None whatsoever. Pre war, in the days when TV here was the bastion of communist ideology, we managed to get invited to appear and make some 7 or 8 videos. And this was by invitation. We never went knocking on their door. These days nothing. The reason is that even then you still had a couple of people on TV who were into stuff such as ours, but now such people are no longer here, not just in music, take any area – health, education. There's none there who can sense these impulses and think: ah, this is interesting, let's get this band on.


· Why Vril?

Vril is the name of a secret society in Germany, between 1919 and 1945. Vril is also the language spoken by the alleged inhabitants of Atlantis before it sank, a language composed of clicks and sounds. Furthermore, Vril is also the name of a type of energy, known as Vril magnetism, believed to exist in every living and inanimate object. I've read some books about this and it's quite interesting. It's a question of being able to master this energy, you are able to function more effectively as an organism. The essence of Vril is occultism, so basically occultism inspired this record, and the music is distanced from all things political, and all things society and politics, unlike our previous records.


· What's "new" about this records?

Essentially this is still SCH, the same "heaviness", the noise atmosphere, the dramatic elements, the mysticism, the so-called "darkness". Many see this as pessimism but not me. What's new is possibly the musical form it takes, that there's more electronic elements. This allowed me to be less limited, although I could have just as easily done it with classic instruments. But I opted to do it with loops. And singing. And for the first time I've also used someone else's lyrics, a poet friend of mine who lives in the US, a Bosnian, his name is Sasha Skenderija.


· What do you say to those who question your "sanity"?

Nothing. My music is not about being liked or not liked, it's a reflection of the mental state of people, or culture in general. Anyone who is compelled to question my sanity simply because they're unable to get the music, well I have nothing to say to them. Had it not been for the fucking war, perhaps I would've questioned my own sanity. It transpired, however, that even the most so-called pillars of society were just a bunch of cretins, the greatest of all in fact. The total dumbing down of the nation had affected everyone, leading many to succumb to the very aspects of themselves. I didn't start the war, I never killed or hated. I simply loathe those cretins who allowed themselves to be manipulated to the point where they went out and did terrible things. 
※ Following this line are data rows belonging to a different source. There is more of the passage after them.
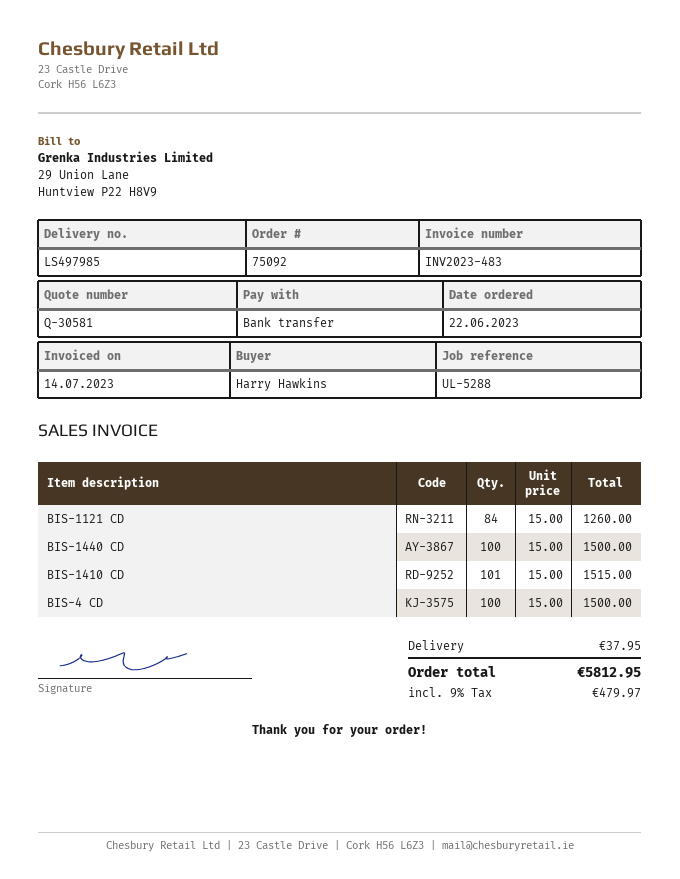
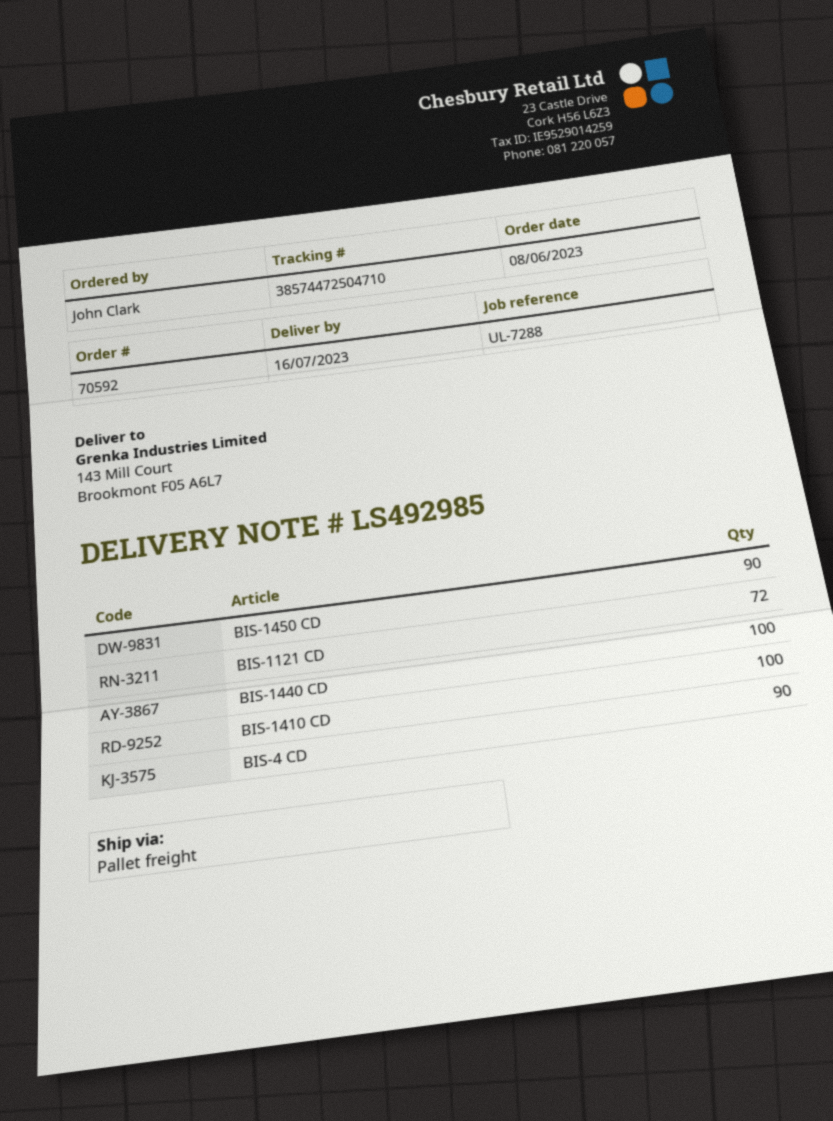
order number: 75092 -> 70592
order date: 2023-06-22 -> 2023-06-08
delivery note number: LS497985 -> LS492985
reference: UL-5288 -> UL-7288
ordered by: Harry Hawkins -> John Clark
BIS-1121 CD: 84 -> 72
BIS-1410 CD: 101 -> 100
BIS-4 CD: 100 -> 90
BIS-1450 CD: none -> 90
· Finally, perhaps a few more things we should know about Vril?

Well, I think this record is abstract enough to be considered a small artistic masterpiece. I don't think this is a CD you buy, listen to for a month then throw it somewhere. It's like getting a good book, and you keep it for life. I always do an honest job I think, as directed by my genes and hormones, and that's the most important thing. I have nothing to prove or fight for, I'm distanced enough, so welcome to all who venture. It's indicative that SCH has had some success. It's cause for optimism to know that in Sarajevo, perhaps less so in Bosnia, and in some other cities in the former Yugoslavia, SCH was relatively successful. We've had numerous reviews covering our work, videos on TV etc. When I reflect on other alternative bands who simply broke up after a year or two of being on a "down". We've still got that charisma or enigma, and that's good.